I usually cook enough for two or three days at work (4-6 meals), usually something like:

chilli and rice

bolognaise and pasta

mince and pots

chicken and chorizo wraps

Plain old chicken and rice

Only place I've worked I'd probably know you from would be Barnsdale??


----------



## Brophski (Jun 3, 2012)

2004mark said:


> I usually cook enough for two or three days at work (4-6 meals), usually something like:
> 
> chilli and rice
> 
> ...


Yeah thats the one buddy good old Barnsdale, must be 5 years or more since I worked there behind the bar.Do you have the recipes for some of the above.


----------



## 2004mark (Oct 26, 2013)

Brophski said:


> Yeah thats the one buddy good old Barnsdale, must be 5 years or more since I worked there behind the bar.Do you have the recipes for some of the above.

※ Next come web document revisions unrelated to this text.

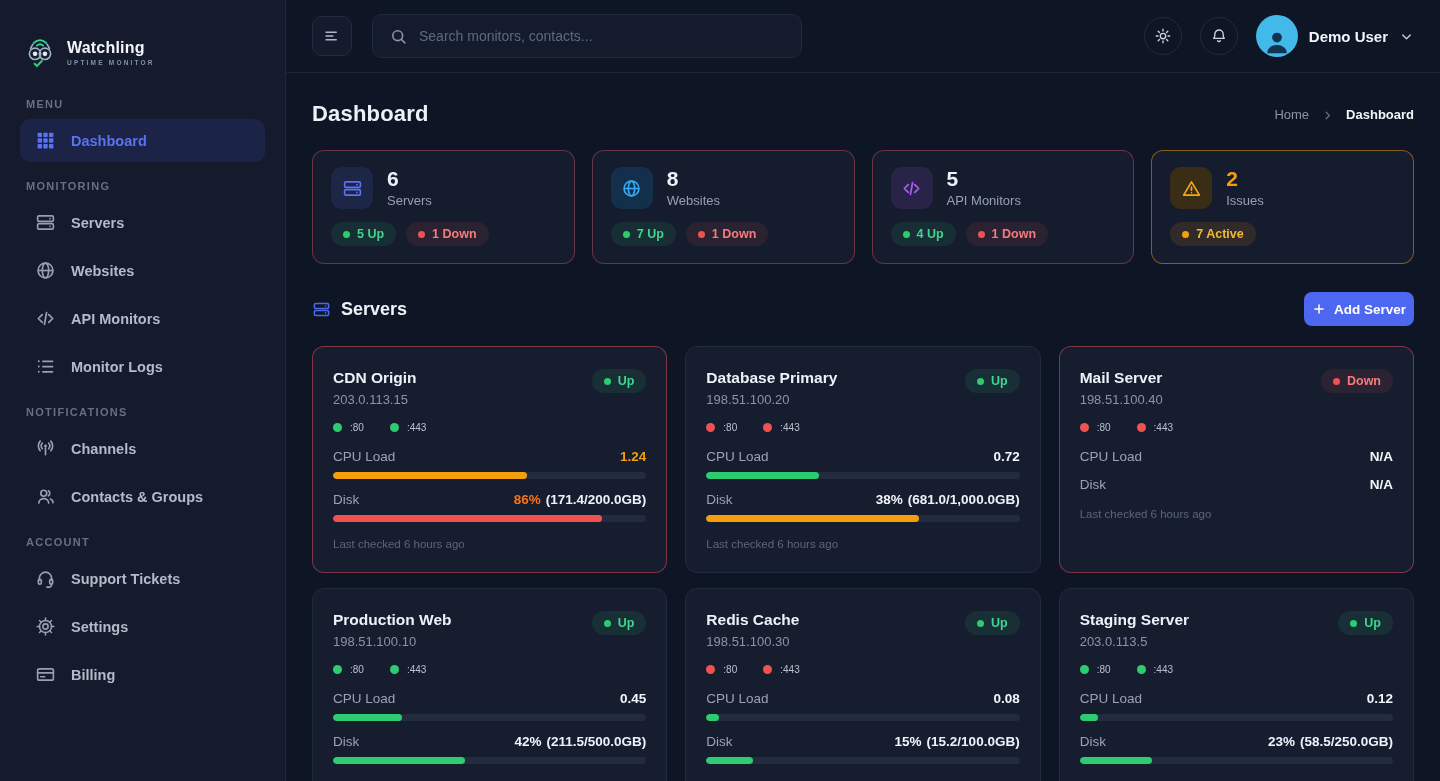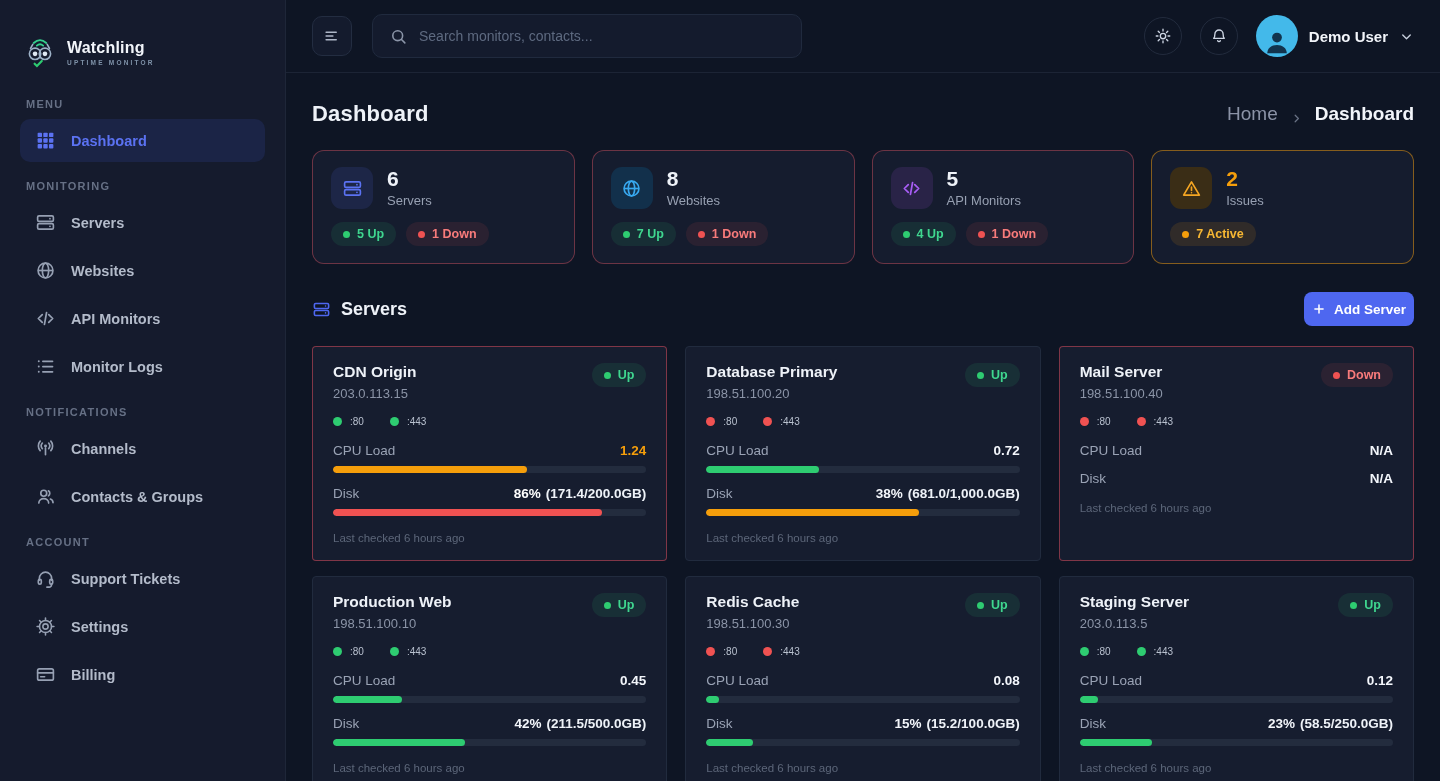"Home" .crumbs { font-size: 19px -> 13px }
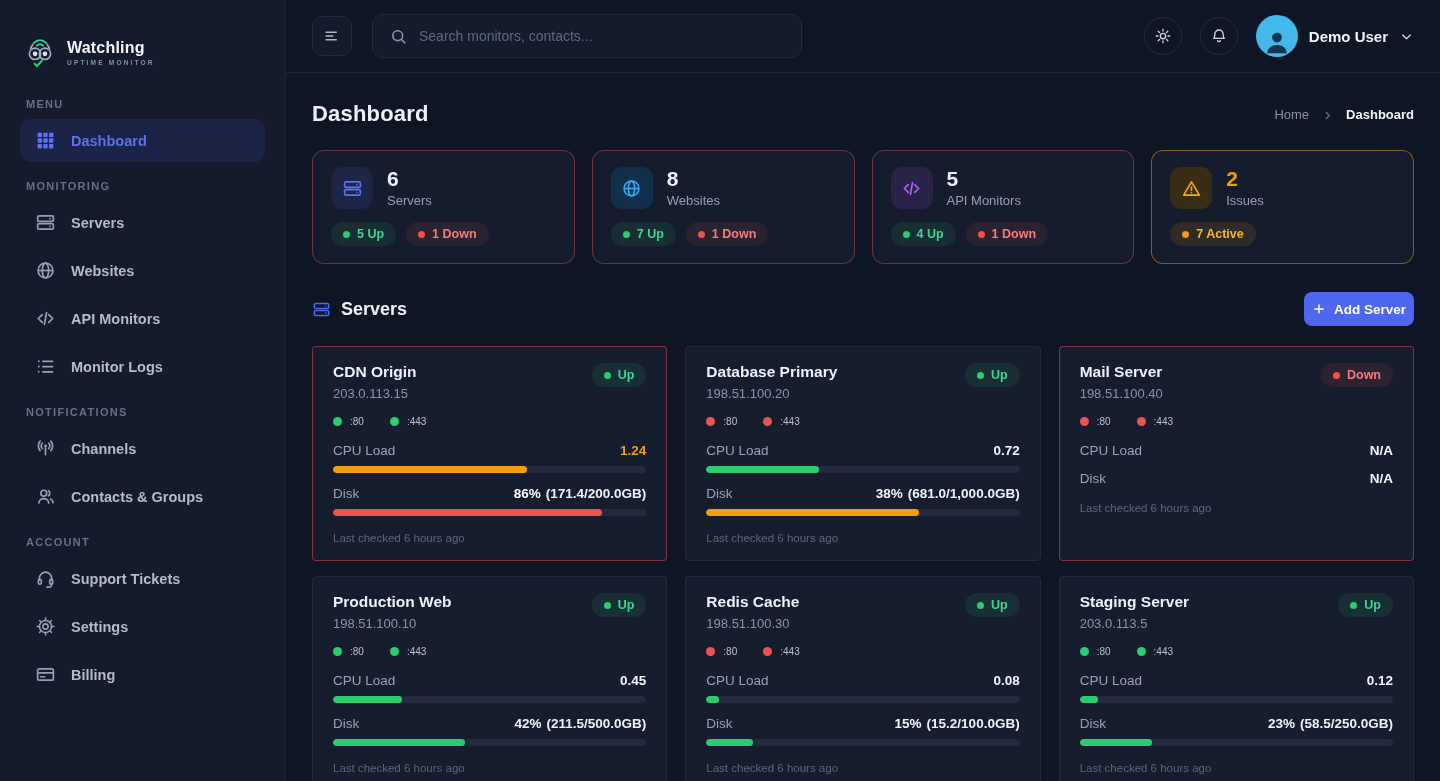"CDN Origin" .scard { border-radius: 4px -> 12px; padding: 16px 20px -> 22px 20px }
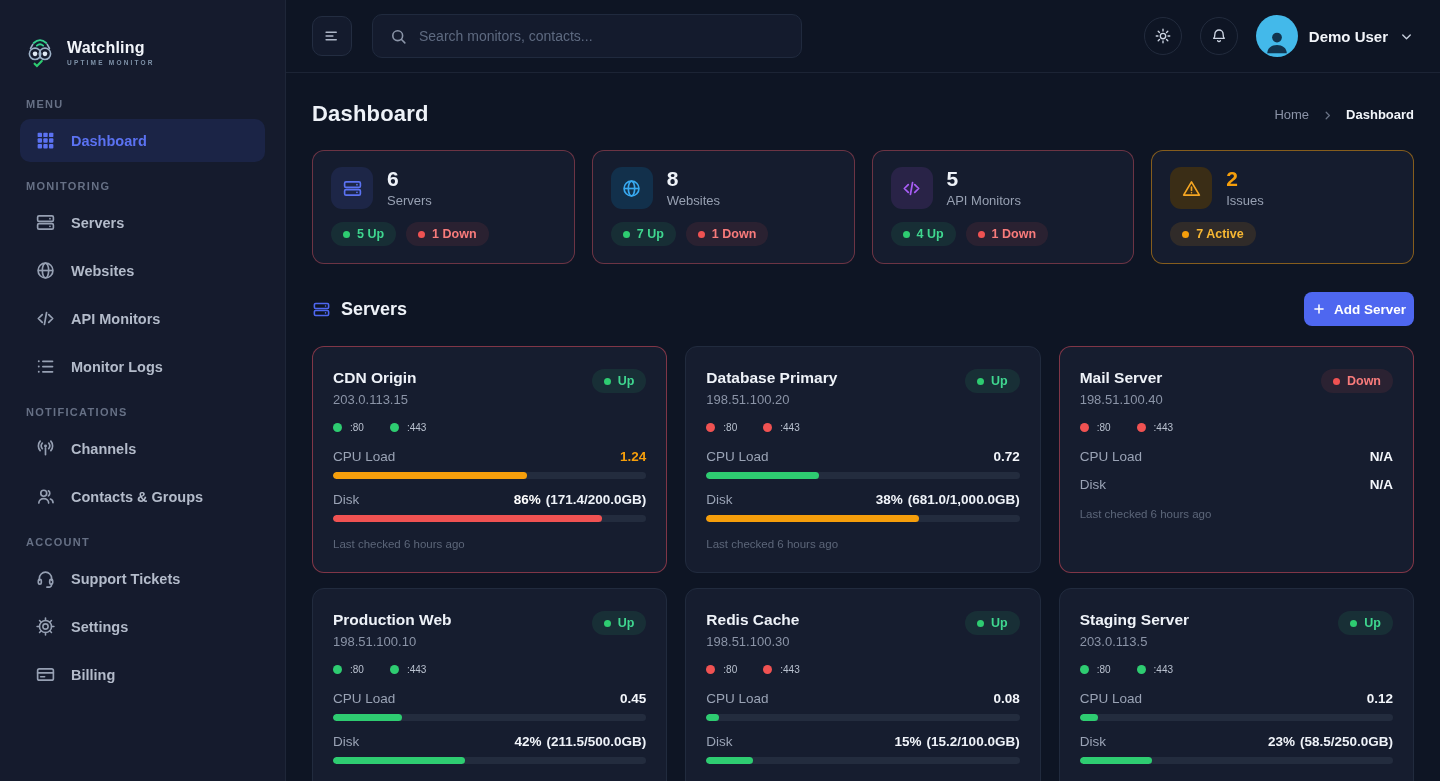"86%" span { color: #ffffff -> #f97316 }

No, just make them up lol This is a nice chilli one though: http://www.bbc.co.uk/food/recipes/chilliconcarne_67875

Get a move on and get bronze so you can pm... I'm intrigued who you are now lol


----------



## Brophski (Jun 3, 2012)

How do you get to Bronze? is it just a time thing? lol surely you could work out my surname of Brophy from my username.


----------